Ahead of the World Water Day 2025 commemoration, a coalition of water justice groups have blamed water scarcity in Nigeria on poor funding.
The coalition, in a report it made available to the media on Thursdays, urged the Nigerian government to address poor funding of water utilities across the federation.
The report titled “Dry Taps: A Damning Verdict on the State of Water Utilities in Nigeria”, is a summary of the status of the waterworks in Enugu, Lagos, Oyo, Kogi, Edo and Kano States.
The fact finding visits were conducted by seven organisations – New Life Community Care Initiative (NELCCI), the Amalgamated Union of Public Corporations Civil Service Technical and Recreational Service Employees (AUPCTRE), Renevlyn Development Initiative (RDI), Citizens Free Service Forum (CFSF), the Ecumenical Water Network Africa (EWN-A), Environmental Defenders Network (EDEN) and Socio-Economic Research and Development Centre (SERDEC).
It provides an insight into the seeming intractable water crisis that has enveloped all the states of the federation, with particular focus on the reasons behind the situation.
NELCCI Executive Director, Florence Ifeanyi-Aneke explained that the report is intended to wake the states up to their responsibility in ensuring citizens access and enjoy clean and affordable water.
“What we have found is very disturbing and must not be allowed to continue if we say we are a serious nation”, she stated.
Executive Director of RDI, Philip Jakpor said: “Now we can lay the blame for the parlous state of water in Nigeria exactly where it belongs.
“The governments at state and the federal level have consistently neglected their responsibility of sustainable funding of water to pave way for privatisation of the utilities”.
In the public presentation of the report, AUPCTRE General Secretary, Comrade Sikiru Waheed explained that “though the scope of the research is limited only to six out of Nigeria’s 36 states, it deliberately captures the situation in at lease one state per geographical zone, making it a sneak peek into the overall picture of access to water in the entire federation.
“The report covers Lagos and Oyo in the Southwest, Enugu in the Southeast, Edo State in the Niger Delta, Kano in the Northwest, as well as Kogi in North Central Nigeria.
“Due to manpower and resource challenges, the research focused on the water situation in the cities in the conviction that it is a forgone conclusion that the rural communities where 70 percent of Nigeria’s population are found rely only on streams, rivers and in a few cases private water vendors and boreholes to meet their domestic water needs.

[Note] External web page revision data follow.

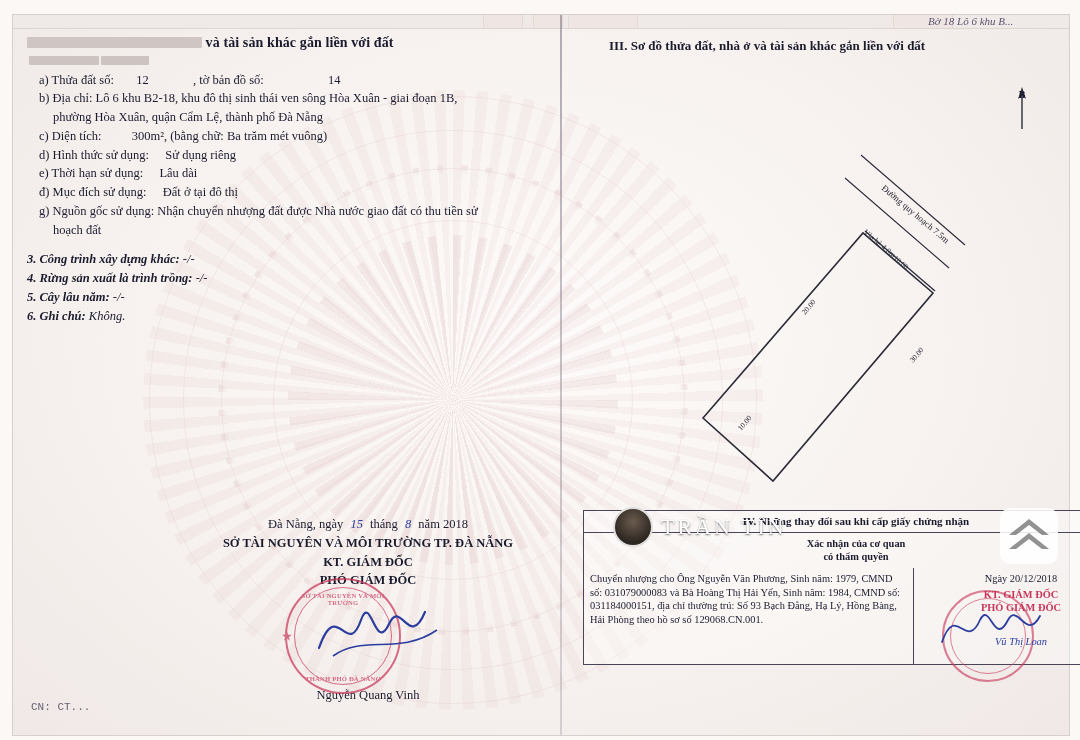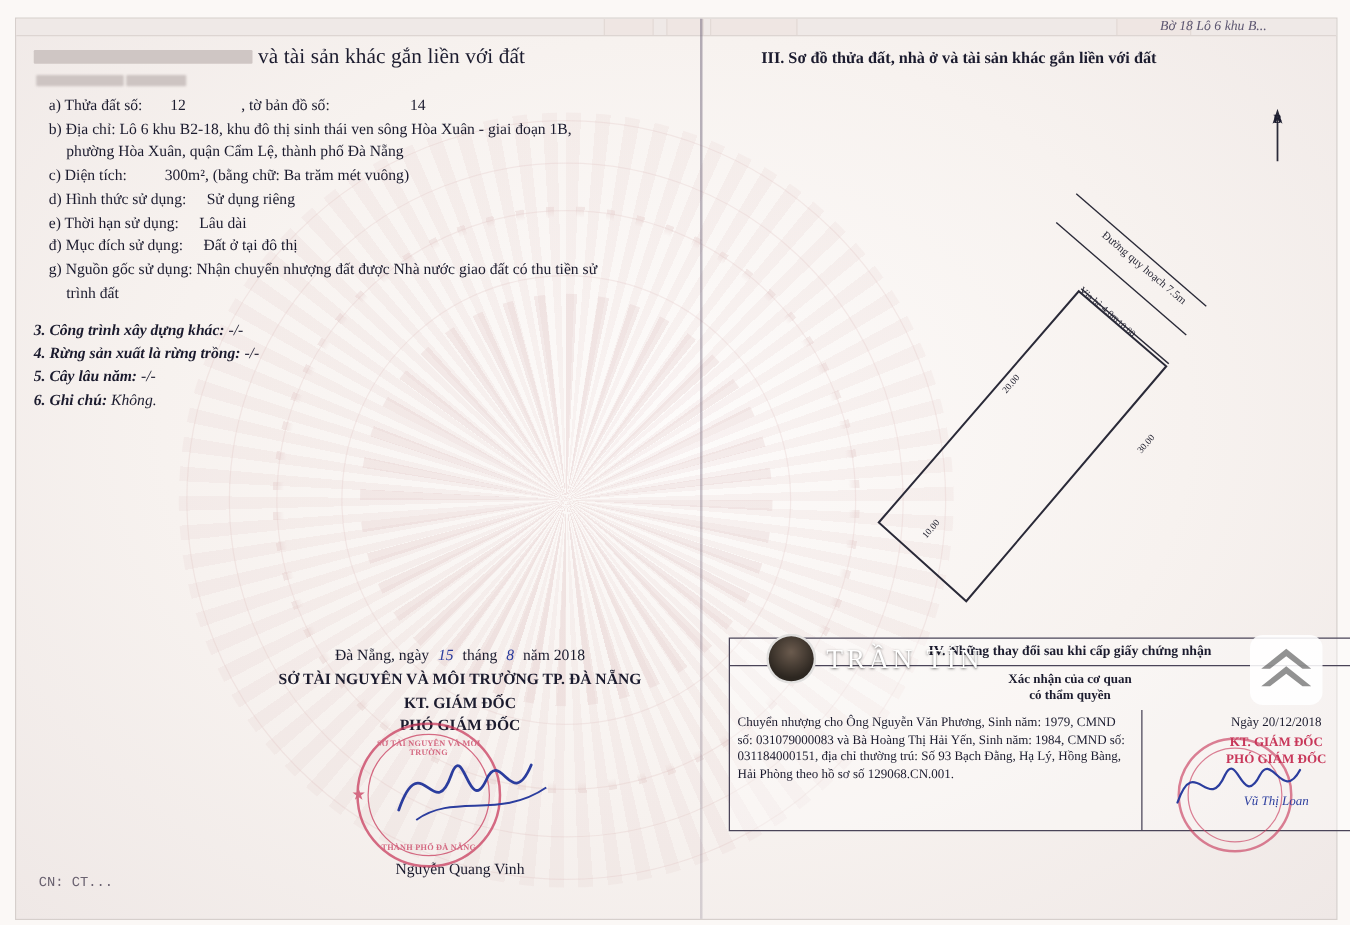"và tài sản khác gắn" .hdr-line { font-size: 17px -> 14px; font-weight: normal -> bold }
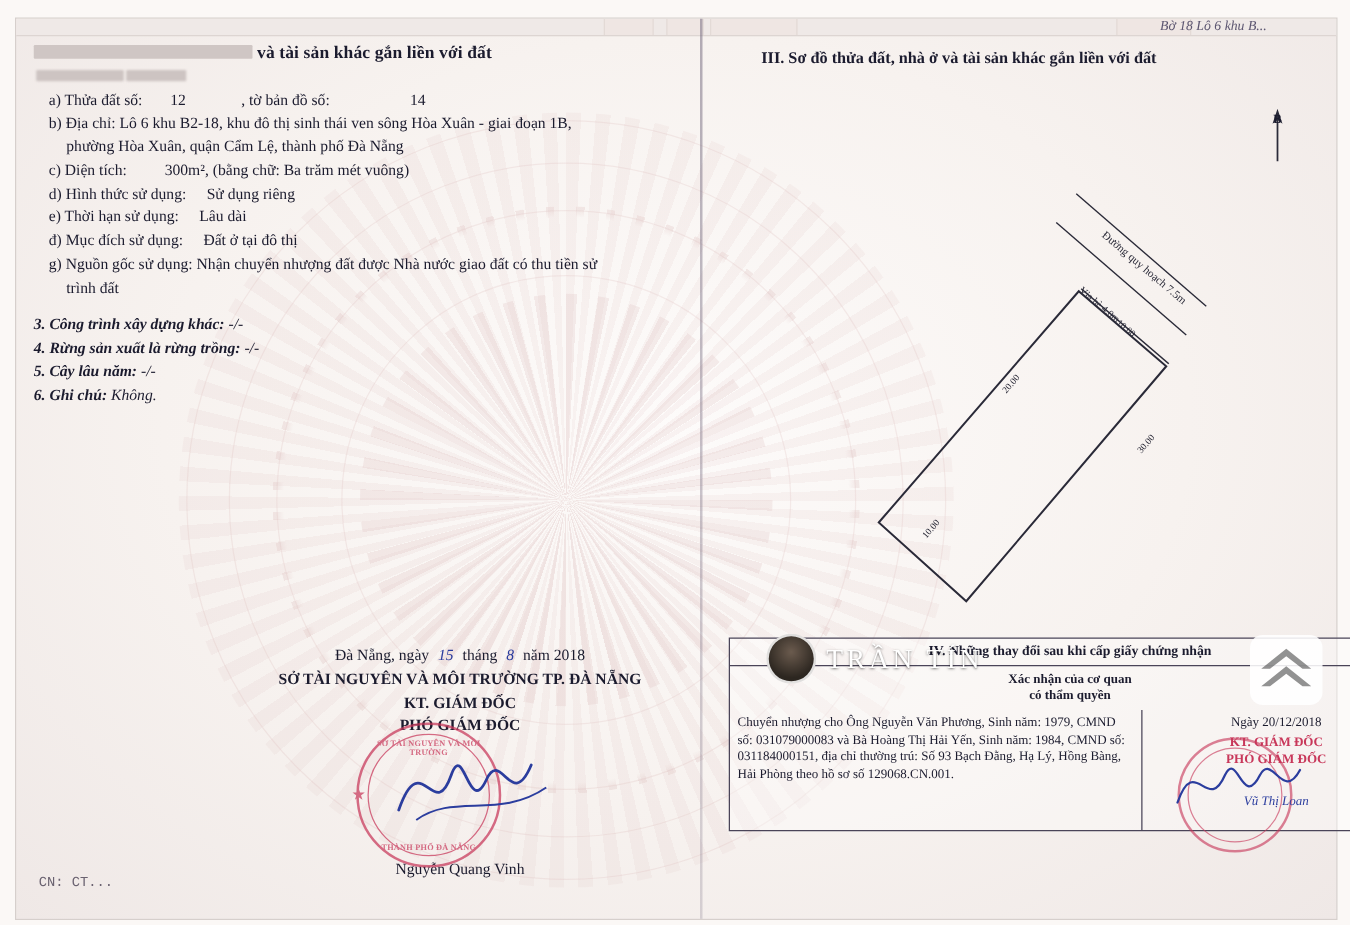"trình đất" span { text: trình -> hoạch }
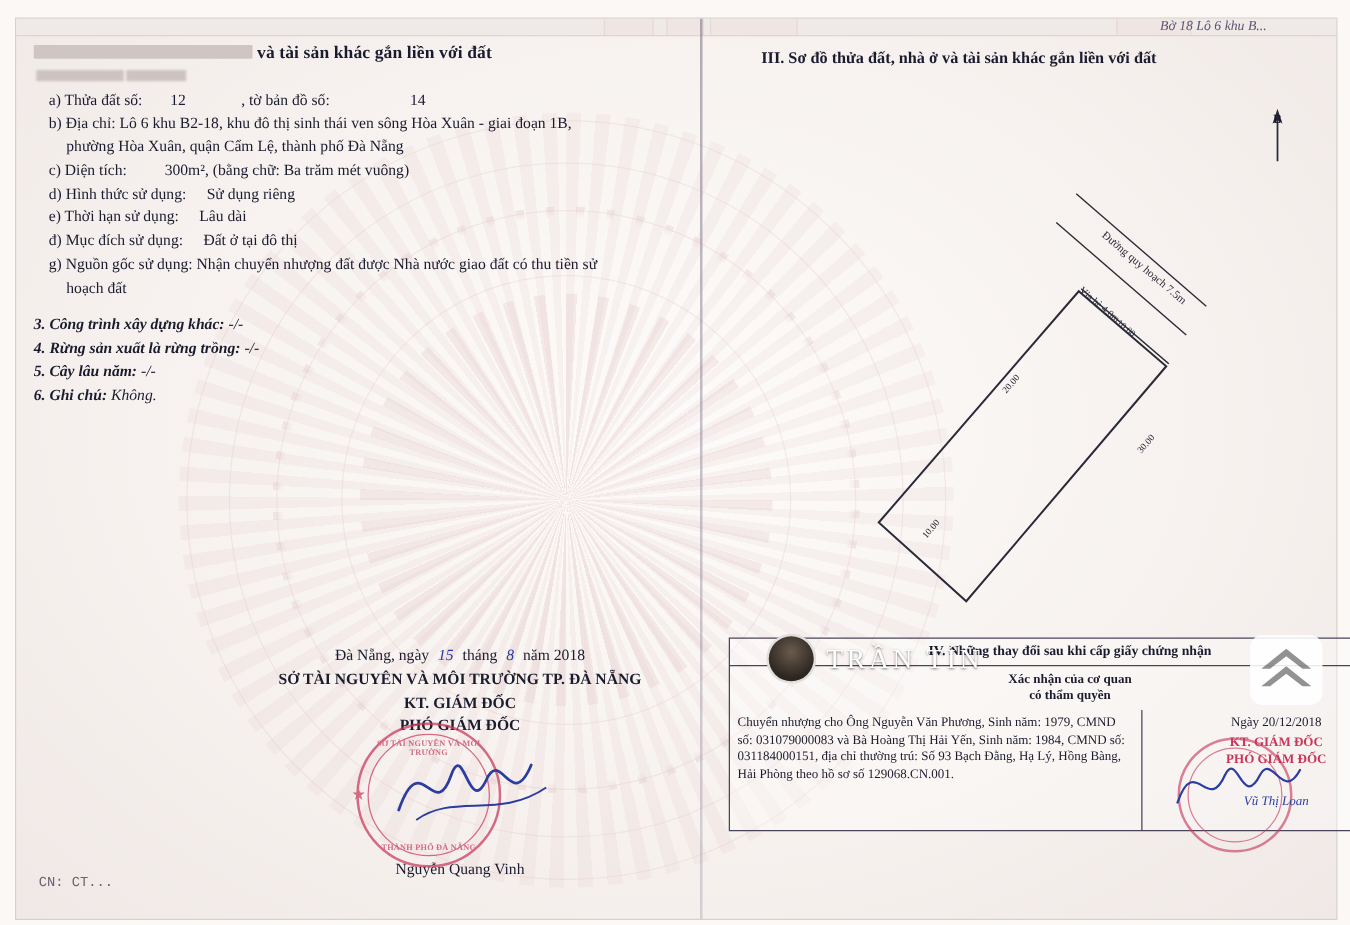"Rừng sản xuất là rừng" span.num { text: rừng -> trình }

“In Enugu, the report captured the fact that while the previous administration voted millions of naira on expanding the network mains, there is almost nothing to show for the sums expended.”
The coalition noted, however, that there is evidence that the current administration is building new pipelines to connect residents in the city, adding that until that plan is concluded, many still rely on boreholes and private water vendors, exposing them to vulnerability of huge costs and illnesses associated with poor water quality.